Research Brief | Computing+ Finance Professor Mingli Song: Knowledge Amalgamation for Object Detection with Transformers

Source:上海高等研究院英文网

Knowledge amalgamation (KA) is a novel deep model reusing task aiming to transfer knowledge from several well-trained teachers to a multi-talented and compact student. Currently, most of these approaches are tailored for convolutional neural networks (CNNs). However, there is a tendency that Transformers, with a completely different architecture, are starting to challenge the domination of CNNs in many computer vision tasks. Nevertheless, directly applying the previous KA methods to Transformers leads to severe performance degradation.

Recently, Professor Mingli Song and his team explored a more effective KA scheme for Transformer-based object detection models, and the work was published as ‘Knowledge Amalgamation for Object Detection with Transformers’ in IEEE Transactions on Image Processing.
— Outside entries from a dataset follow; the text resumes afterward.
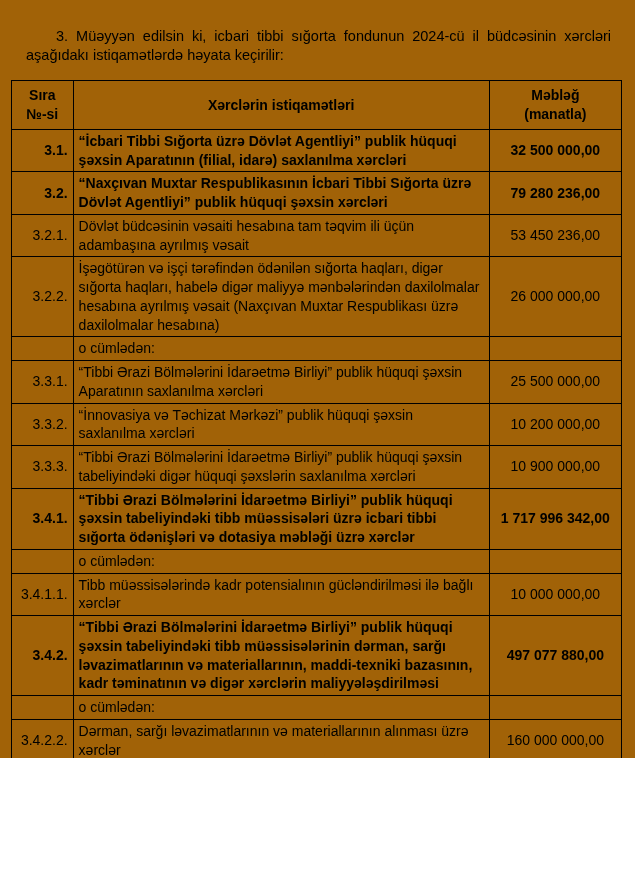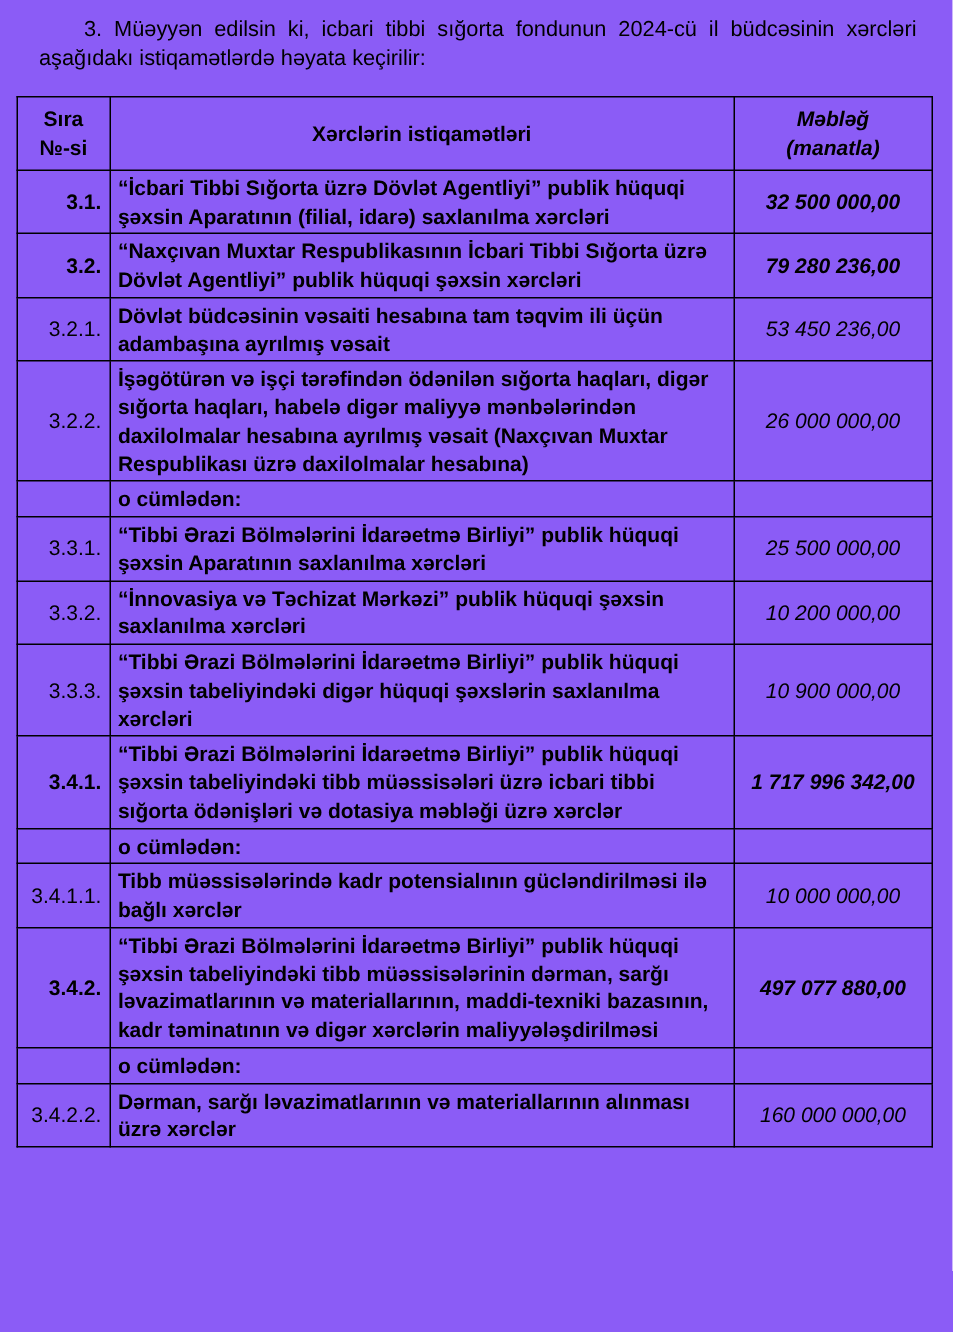--- a/index.html
+++ b/index.html
@@ -11,11 +11,11 @@
   }
   .page {
     width: 635px;
-    height: 888px;
+    height: 758px;
     box-sizing: border-box;
-    padding-top: 11px;
+    padding-top: 27px;
     overflow: hidden;
-    background: #8b5cf6;
+    background: #a16207;
   }
   .intro {
     margin: 0 24px 15px 26px;

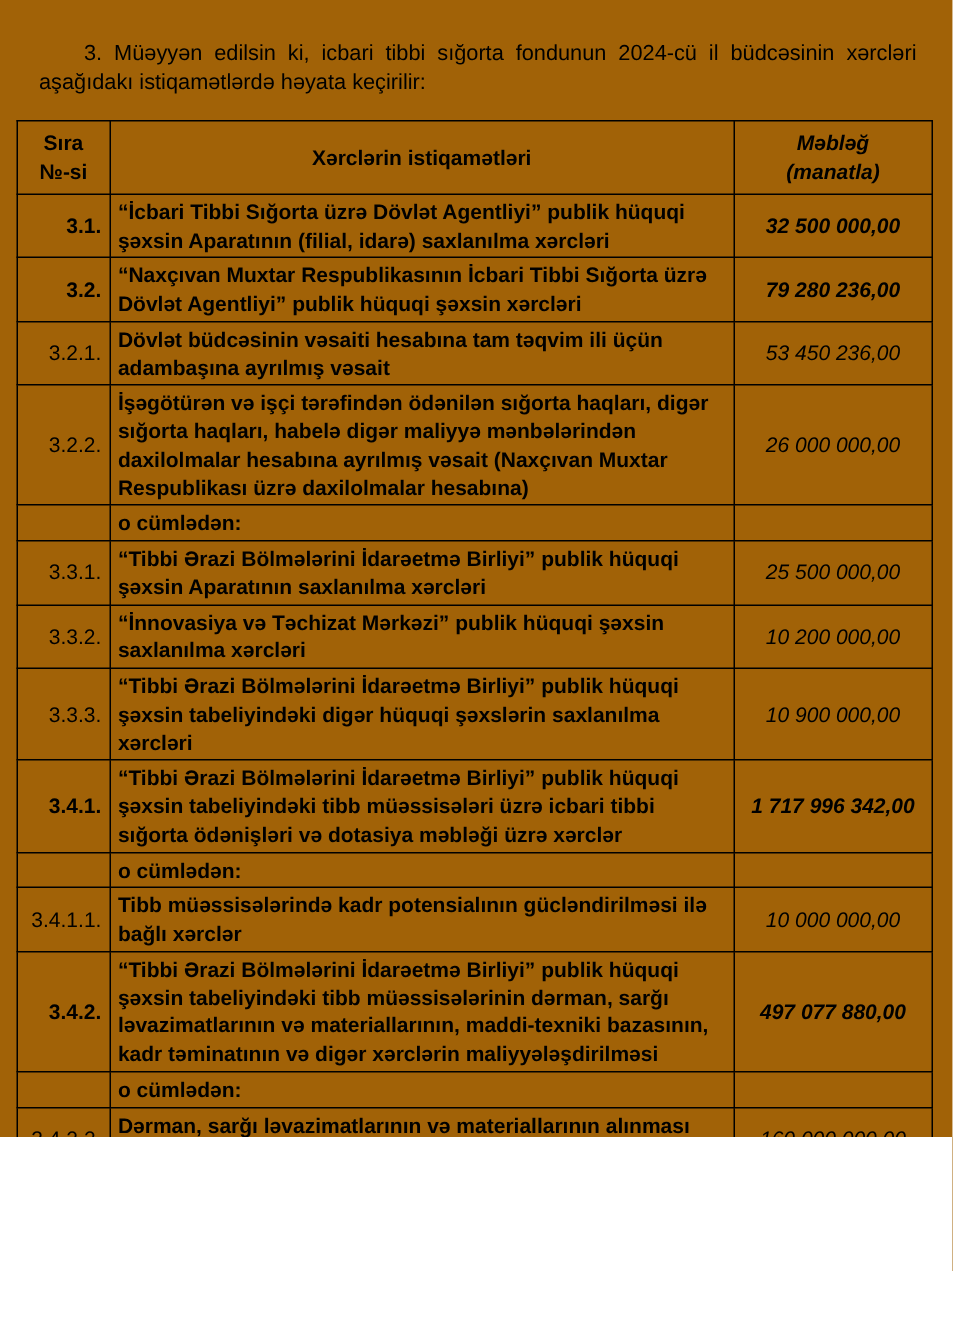--- a/index.html
+++ b/index.html
@@ -47,7 +47,7 @@
   }
   .col-num    { width: 56px;  text-align: right; }
   .col-text   { width: 407px; text-align: left; font-weight: bold; }
-  .col-amount { width: 126px; text-align: center; font-style: italic; }
+  .col-amount { width: 126px; text-align: center; }
   tr.bold td  { font-weight: bold; }
 </style>
 </head>

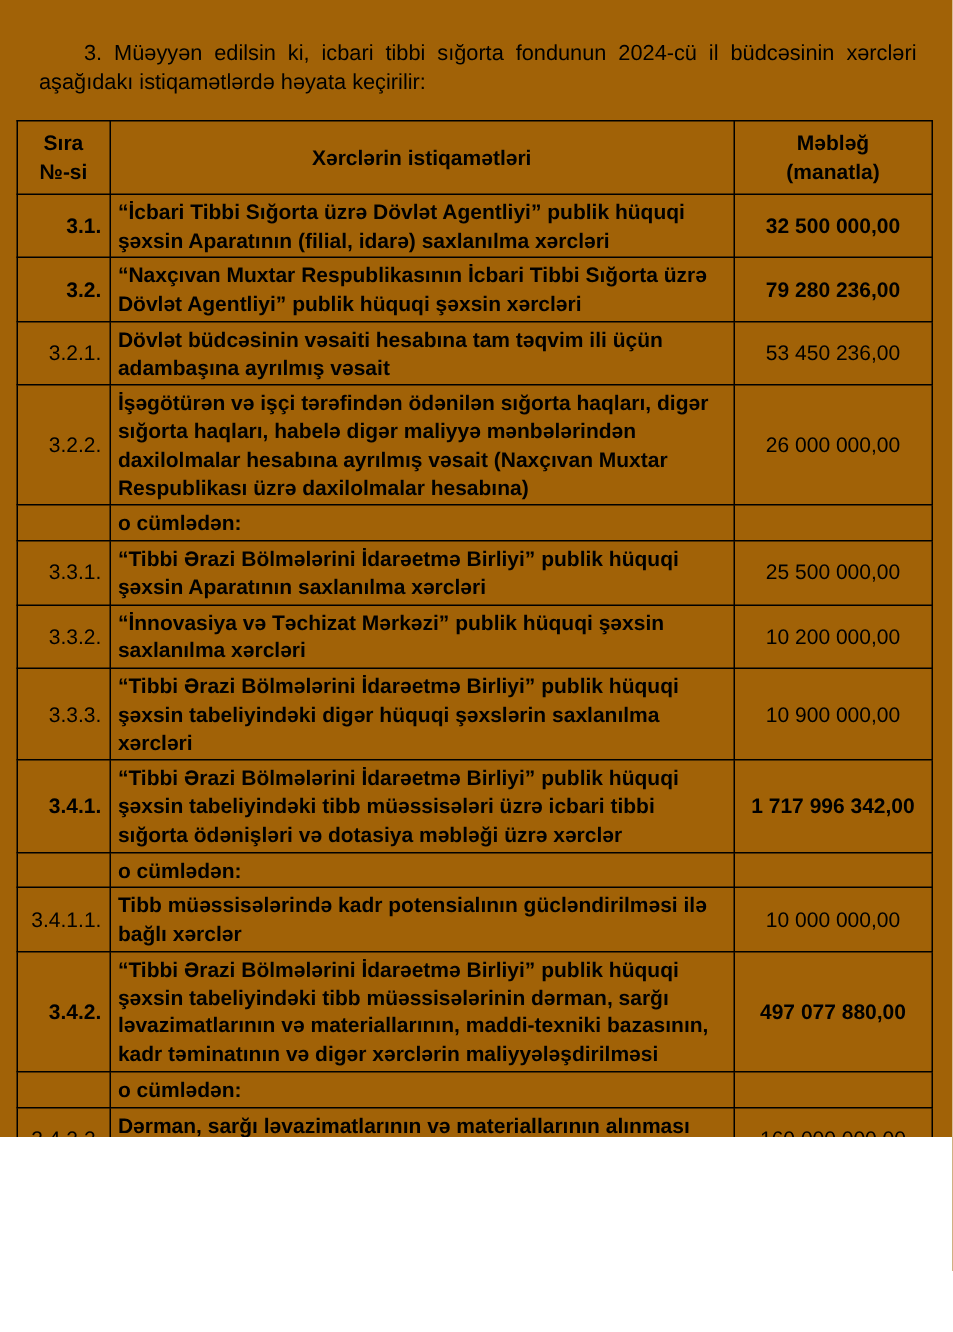--- a/index.html
+++ b/index.html
@@ -46,7 +46,7 @@
     padding: 5px 2px;
   }
   .col-num    { width: 56px;  text-align: right; }
-  .col-text   { width: 407px; text-align: left; font-weight: bold; }
+  .col-text   { width: 407px; text-align: left; }
   .col-amount { width: 126px; text-align: center; }
   tr.bold td  { font-weight: bold; }
 </style>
The overall workflow of our proposed knowledge amalgamation method for transformer-based object detectors is shown in the two-teacher case.

Specifically, considering the architecture characteristics of Transformers, the authors proposed to dissolve the KA into two aspects: sequence-level amalgamation (SA) and task-level amalgamation (TA). The method aimed to transfer knowledge from several well-trained teachers to one compact yet multi-talented student, which was explicitly capable of detecting all the categories taught by given teachers. Such method was composed of two separate components. (1) Sequence-level amalgamation (SA): for the CNN backbone and all encoder layers, the intermediate sequence of the student was supervised by concatenated (and compressed) outputs of all corresponding teacher sequences; (2) Task-level amalgamation (TA): the student learns heterogenous detection tasks by mimicking the soft targets predicted by teachers. The gradient flows were shown as the dotted lines in the figure above from KA modules and the ground truth supervision. 

In particular, a hint is generated within the sequence-level amalgamation by concatenating teacher sequences instead of redundantly aggregating them to a fixed-size one as previous KA approaches. Besides, the student sequences were supervised by partial teacher hints, compressed based on various sequence compression strategies, i.e., index set Pslim. However, the authors have kept the integrity of vision tokens (they were either preserved or discarded) to avoid introducing noise as the SAG approach. The student learnt heterogeneous detection tasks through soft targets with efficiency in the task-level amalgamation.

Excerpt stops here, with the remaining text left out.